When I drive past storage facilities, I often wonder about the secrets locked up inside. Sometimes I picture piles of money like in Breaking Bad, or hidden body parts like in Silence of the Lambs. But in reality, it’s the random crap that we accumulate over the course of our lives that for some reason, we can’t let go.
Years ago, I shared an apartment in Ukrainian Village with my sister Lauren. We moved out in the middle of a hot, humid summer. The apartment did not have central air and the ceiling fan in the kitchen was doing little to cool the place down, so our tempers continued to soar along with the temperature.

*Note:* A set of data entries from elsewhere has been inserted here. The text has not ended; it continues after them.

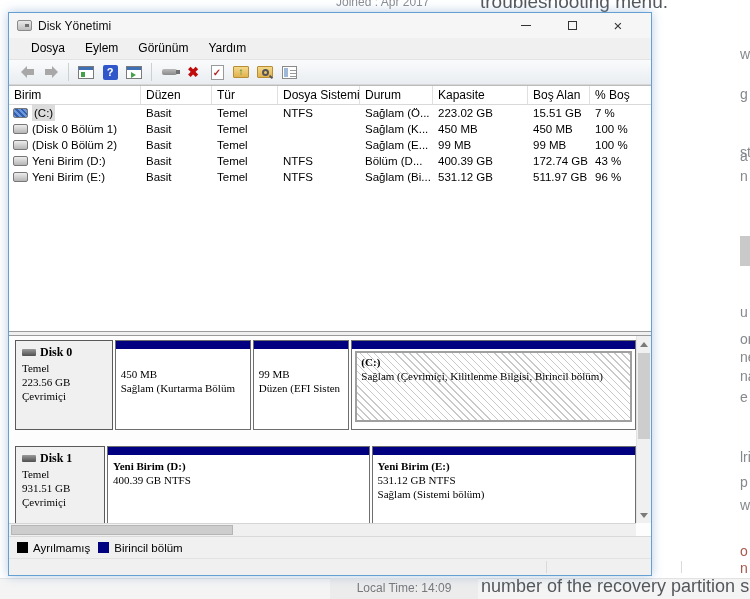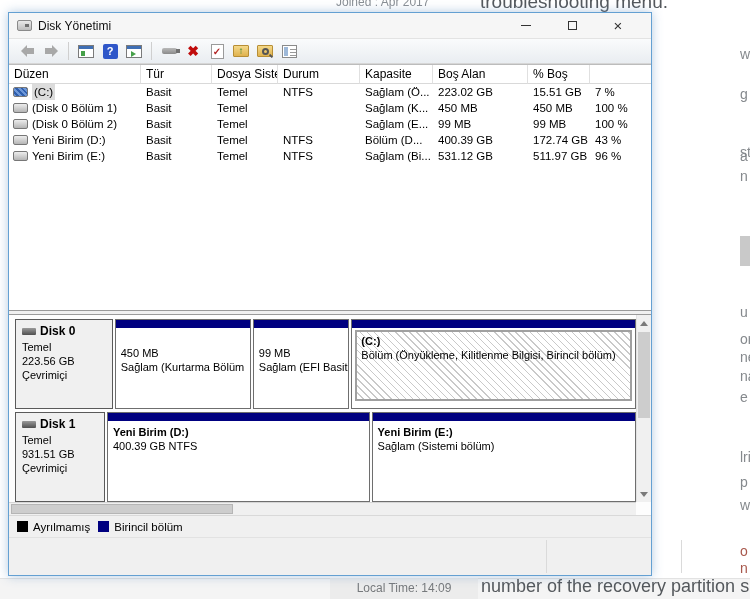--- a/index.html
+++ b/index.html
@@ -78,21 +78,21 @@
     background:linear-gradient(#ededed,#b5b5b5); }
   .vol-ico.c { background:repeating-linear-gradient(45deg,#6d97d8 0 2px,#2f5fae 2px 4px); }
   .sel-label { background:#dcdcdc; padding:0 2px; }
 
   
   .splitter { flex:0 0 5px; background:#f0f0f0; border-top:1px solid #9a9a9a; border-bottom:1px solid #9a9a9a; }
 
   
   .disk-panel { flex:0 0 200px; background:#fdfdfd; position:relative; overflow:hidden; }
   .disk-inner { position:absolute; left:0; top:0; right:15px; bottom:13px; padding:4px 0 0 6px; }
-  .disk-row { display:flex; margin-bottom:3px; }
+  .disk-row { display:flex; margin-bottom:16px;font-family:Liberation Serif, serif; }
   .disk-label { width:101px; height:90px; border:1px solid #5a5a5a; background:#f0f0f0;
     font-size:11px; padding:4px 0 0 6px; line-height:14px; }
   .disk-label b { font-size:12px; }
   .disk-title { display:flex; align-items:center; gap:4px; margin-bottom:2px; }
   .drive-glyph { width:14px; height:7px; background:linear-gradient(#9a9a9a,#4f4f4f); border-radius:1px; }
   .part { height:90px; border:1px solid #6e6e6e; background:#fff; margin-left:2px; overflow:hidden; }
   .part-bar { height:10px; background:#000080; border-bottom:2px solid #fff; }
   .part-body { font-size:11px; line-height:14px; padding:2px 5px; white-space:nowrap; overflow:hidden; }
   .part-title { font-weight:bold; min-height:14px; }
   .part.selected { padding:0; }
@@ -157,20 +157,26 @@
         </div>
       <div class="cap-btn">
           <span class="max-glyph"></span>
         </div>
       <div class="cap-btn">
           <span class="close-glyph">×</span>
         </div>
     </div>
   </div>
 
+  <div class="menubar">
+    <span class="menu-item">Dosya</span>
+    <span class="menu-item">Eylem</span>
+    <span class="menu-item">Görünüm</span>
+    <span class="menu-item">Yardım</span>
+  </div>
 
   <div class="toolbar">
     <span class="tb">
         <span class="nav-arrow">
           <span class="head-l"></span>
           <span class="shaft"></span>
         </span>
       </span>
     <span class="tb">
         <span class="nav-arrow">
@@ -208,20 +214,21 @@
           <span class="lens"></span>
         </span>
       </span>
     <span class="tb">
         <span class="props-ico"></span>
       </span>
   </div>
 
   <div class="list-panel">
     <div class="vgrid">
+      <div class="vh">Birim</div>
       <div class="vh">Düzen</div>
       <div class="vh">Tür</div>
       <div class="vh">Dosya Sistemi</div>
       <div class="vh">Durum</div>
       <div class="vh">Kapasite</div>
       <div class="vh">Boş Alan</div>
       <div class="vh">% Boş</div>
       <div class="vh"></div>
     </div>
 
@@ -318,28 +325,28 @@
             <div class="part-title"></div>
             <div>450 MB</div>
             <div>Sağlam (Kurtarma Bölüm</div>
           </div>
         </div>
         <div class="part" style="width:100px">
           <div class="part-bar"></div>
           <div class="part-body">
             <div class="part-title"></div>
             <div>99 MB</div>
-            <div>Sağlam (EFI Basit</div>
+            <div>Düzen (EFI Sisten</div>
           </div>
         </div>
         <div class="part selected" style="width:295px">
           <div class="part-bar"></div>
           <div class="part-body">
             <div class="part-title">(C:)</div>
-            <div>Bölüm (Önyükleme, Kilitlenme Bilgisi, Birincil bölüm)</div>
+            <div>Sağlam (Çevrimiçi, Kilitlenme Bilgisi, Birincil bölüm)</div>
           </div>
         </div>
       </div>
 
       <div class="disk-row">
         <div class="disk-label">
           <div class="disk-title">
               <span class="drive-glyph"></span>
               <b>Disk 1</b>
             </div>
@@ -351,20 +358,21 @@
           <div class="part-bar"></div>
           <div class="part-body">
             <div class="part-title">Yeni Birim  (D:)</div>
             <div>400.39 GB NTFS</div>
           </div>
         </div>
         <div class="part" style="width:300px">
           <div class="part-bar"></div>
           <div class="part-body">
             <div class="part-title">Yeni Birim  (E:)</div>
+            <div>531.12 GB NTFS</div>
             <div>Sağlam (Sistemi bölüm)</div>
           </div>
         </div>
       </div>
 
     </div>
 
     <div class="vsb">
       <div class="vsb-btn">
           <span class="tri-up"></span>

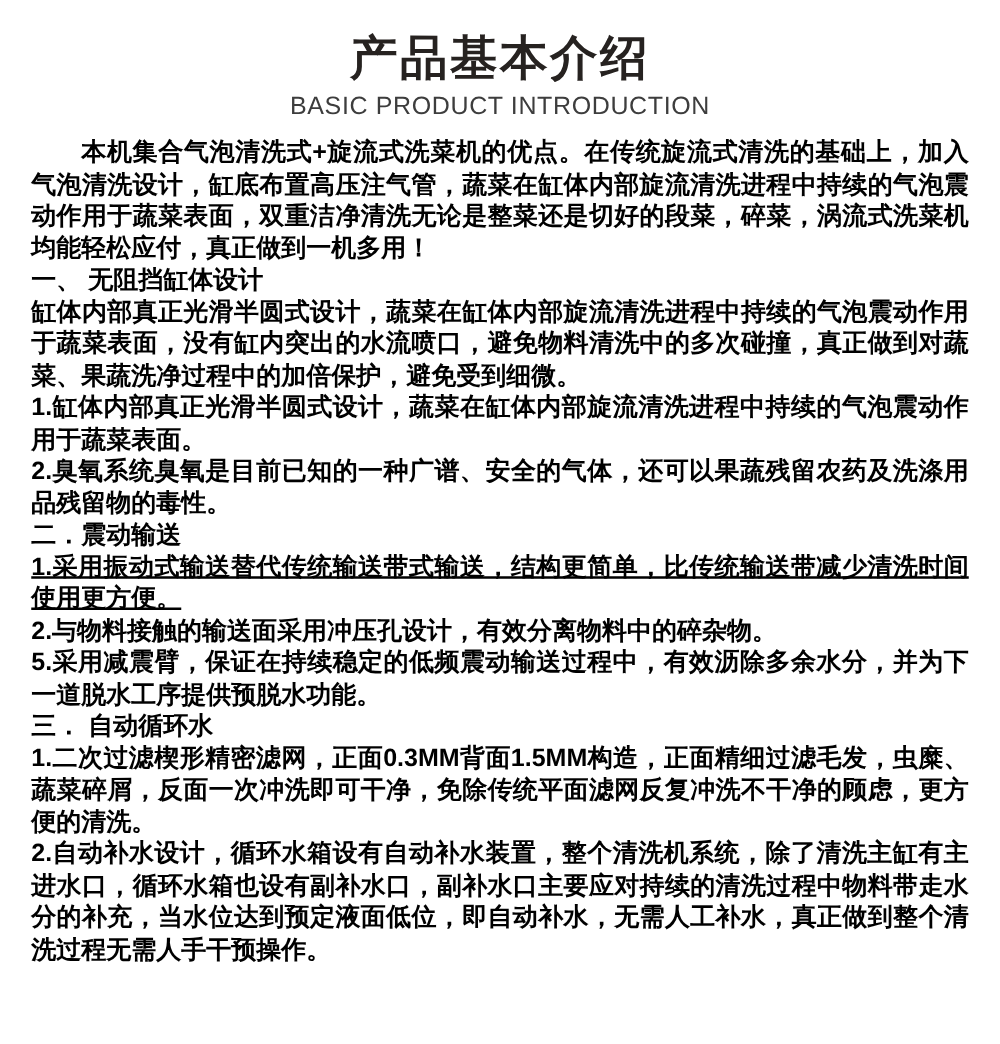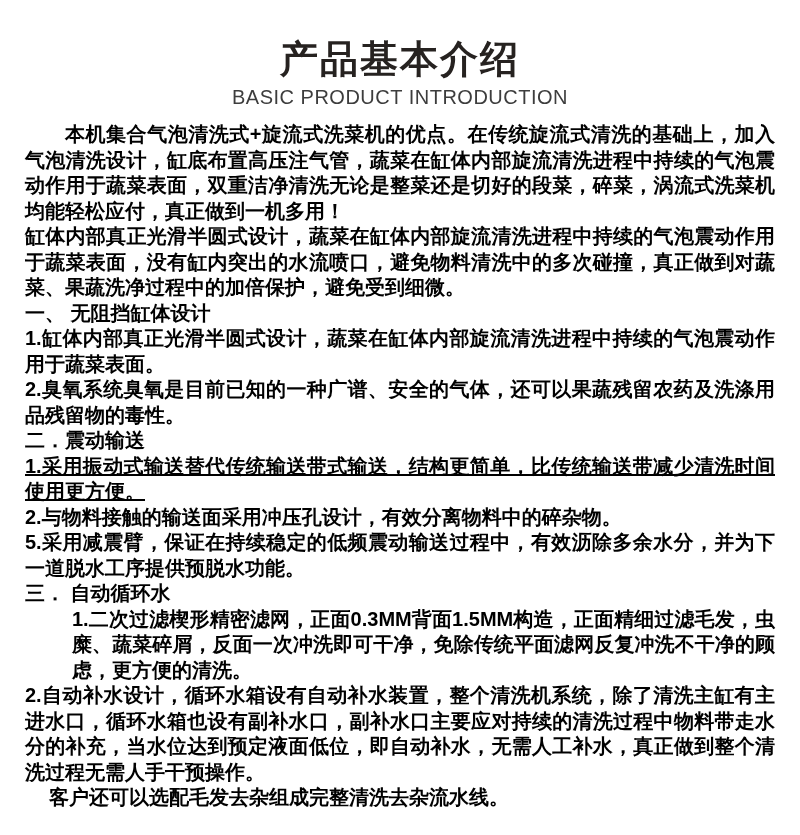--- a/index.html
+++ b/index.html
@@ -10,21 +10,21 @@
   .page {
     position: relative;
     width: 800px;
     height: 835px;
     margin: 0 auto;
     background: #ffffff;
     overflow: hidden;
     font-family: "Liberation Sans", sans-serif;
   }
   .header {
-    padding-top: 38px;
+    padding-top: 26px;
     text-align: center;
   }
   .page-title {
     margin: 0;
     font-size: 38px;
     line-height: 42px;
     font-weight: 700;
     letter-spacing: 2px;
     color: #262220;
     font-family: "Liberation Sans", sans-serif;
@@ -55,26 +55,25 @@
 </head>
 <body>
 
 <div class="page">
   <div class="header">
     <h1 class="page-title">产品基本介绍</h1>
     <p class="page-subtitle">BASIC PRODUCT INTRODUCTION</p>
   </div>
   <div class="body-text">
       <p style="text-indent: 2em;">本机集合气泡清洗式+旋流式洗菜机的优点。在传统旋流式清洗的基础上，加入气泡清洗设计，缸底布置高压注气管，蔬菜在缸体内部旋流清洗进程中持续的气泡震动作用于蔬菜表面，双重洁净清洗无论是整菜还是切好的段菜，碎菜，涡流式洗菜机均能轻松应付，真正做到一机多用！</p>
+      <p style="text-indent: 0em;">一、 无阻挡缸体设计</p>
       <p style="text-indent: 0em;">缸体内部真正光滑半圆式设计，蔬菜在缸体内部旋流清洗进程中持续的气泡震动作用于蔬菜表面，没有缸内突出的水流喷口，避免物料清洗中的多次碰撞，真正做到对蔬菜、果蔬洗净过程中的加倍保护，避免受到细微。</p>
-      <p style="text-indent: 0em;">一、 无阻挡缸体设计</p>
       <p style="text-indent: 0em;">1.缸体内部真正光滑半圆式设计，蔬菜在缸体内部旋流清洗进程中持续的气泡震动作用于蔬菜表面。</p>
       <p style="text-indent: 0em;">2.臭氧系统臭氧是目前已知的一种广谱、安全的气体，还可以果蔬残留农药及洗涤用品残留物的毒性。</p>
       <p style="text-indent: 0em;">二．震动输送</p>
       <p style="text-indent: 0em; text-decoration: underline;">1.采用振动式输送替代传统输送带式输送，结构更简单，比传统输送带减少清洗时间使用更方便。</p>
       <p style="text-indent: 0em;">2.与物料接触的输送面采用冲压孔设计，有效分离物料中的碎杂物。</p>
       <p style="text-indent: 0em;">5.采用减震臂，保证在持续稳定的低频震动输送过程中，有效沥除多余水分，并为下一道脱水工序提供预脱水功能。</p>
       <p style="text-indent: 0em;">三． 自动循环水</p>
-      <p style="text-indent: 0em; margin-left: 47px;">1.二次过滤楔形精密滤网，正面0.3MM背面1.5MM构造，正面精细过滤毛发，虫糜、蔬菜碎屑，反面一次冲洗即可干净，免除传统平面滤网反复冲洗不干净的顾虑，更方便的清洗。</p>
+      <p style="text-indent: 0em;">1.二次过滤楔形精密滤网，正面0.3MM背面1.5MM构造，正面精细过滤毛发，虫糜、蔬菜碎屑，反面一次冲洗即可干净，免除传统平面滤网反复冲洗不干净的顾虑，更方便的清洗。</p>
       <p style="text-indent: 0em;">2.自动补水设计，循环水箱设有自动补水装置，整个清洗机系统，除了清洗主缸有主进水口，循环水箱也设有副补水口，副补水口主要应对持续的清洗过程中物料带走水分的补充，当水位达到预定液面低位，即自动补水，无需人工补水，真正做到整个清洗过程无需人手干预操作。</p>
-      <p style="text-indent: 1.2em;">客户还可以选配毛发去杂组成完整清洗去杂流水线。</p>
     </div>
 </div>
 
 </body></html>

And since we were going on to two different destinations, multiple trips and stops had to be made with the borrowed van. On the day before our lease was officially up, we still had tons to do before we could even get started on deep cleaning the apartment. Admittedly, we were not the tidiest tenants; we had two cats and had hosted multiple parties that summer. While cleaning the bathroom, we even discovered an unopened Blue Moon in the toilet tank.
After taking the last of my furniture to my new apartment, our final stop was to drop off the rest of Lauren’s stuff at her storage locker. The air was sticky and our patience with each other was non-existent after a full day of manual labor fueled solely by a quick McDonald’s run and the pressing matter of getting out of our place before the new tenants were to arrive. At the storage facility, we backed the van into a spot and began unloading Lauren’s things.
While we worked, a jeep arrived and three guys in their early 20’s jumped out. They were wearing old t-shirts and shorts, with days’ worth of stubble and baseball caps jammed over shaggy hair. Through some casual small talk, we learned that they were also in the middle of moving and under the gun to get out of their current place before the first of the month. As they unloaded their stuff onto the pavement, the first thing that caught my attention was that they had mostly used cardboard beer boxes to pack their stuff. Corona boxes stuffed with clothes and Budweiser cartons overflowing with notebooks landed on the pavement.
“Man, moving sucks,” one of the guys said, though from the tone of his voice you would’ve thought he was amiably complaining that the Phish set he had just witnessed was pretty dope but he would’ve loved it even more if they had played “Stash.”
As they continued to unload the jeep, the things they pulled out of the trunk got even more ridiculous. One guy had his arms full with a stack of board game boxes. When he put them on the ground, he noticed that they weren’t sitting flat so he peeked between the various games. “Huh,” he said as he reached in between Scrabble and Scattergories and pulled out a handful of orange peels. The next guy carefully extracted a canvas frame from the jeep and set it down against some boxes protectively; it was an oil painting of Fievel from An American Tail.
Lauren and I quickly forgot about our own crabbiness as we enjoyed the entertainment of our moving buddies. They all piled back into the jeep and left to pick up more stuff. Lauren and I were finally finishing up with her stuff when they returned. This time, the car was so loaded up that the third dude was hanging onto the back of the jeep, both hands gripping a bungee-corded-down wicker chair like a spider monkey. I could only imagine what precious objects had taken precedence and secured a seat inside the jeep, causing a human being to have to hang on outside a moving vehicle. (I hope it was more Don Bluth-inspired artwork).
Shows like Storage Wars may make us think that public storage facilities are loaded with priceless heirlooms and diamonds in the rough. But now, each time I pass one, their “Low Rate$!” emblazoned on large signs, I think of paintings of Fievel, clothes shoved in beer boxes, and the carefree sloppiness of being a young-twenty-something, ready to surf on friends’ couches, waiting for the next good party.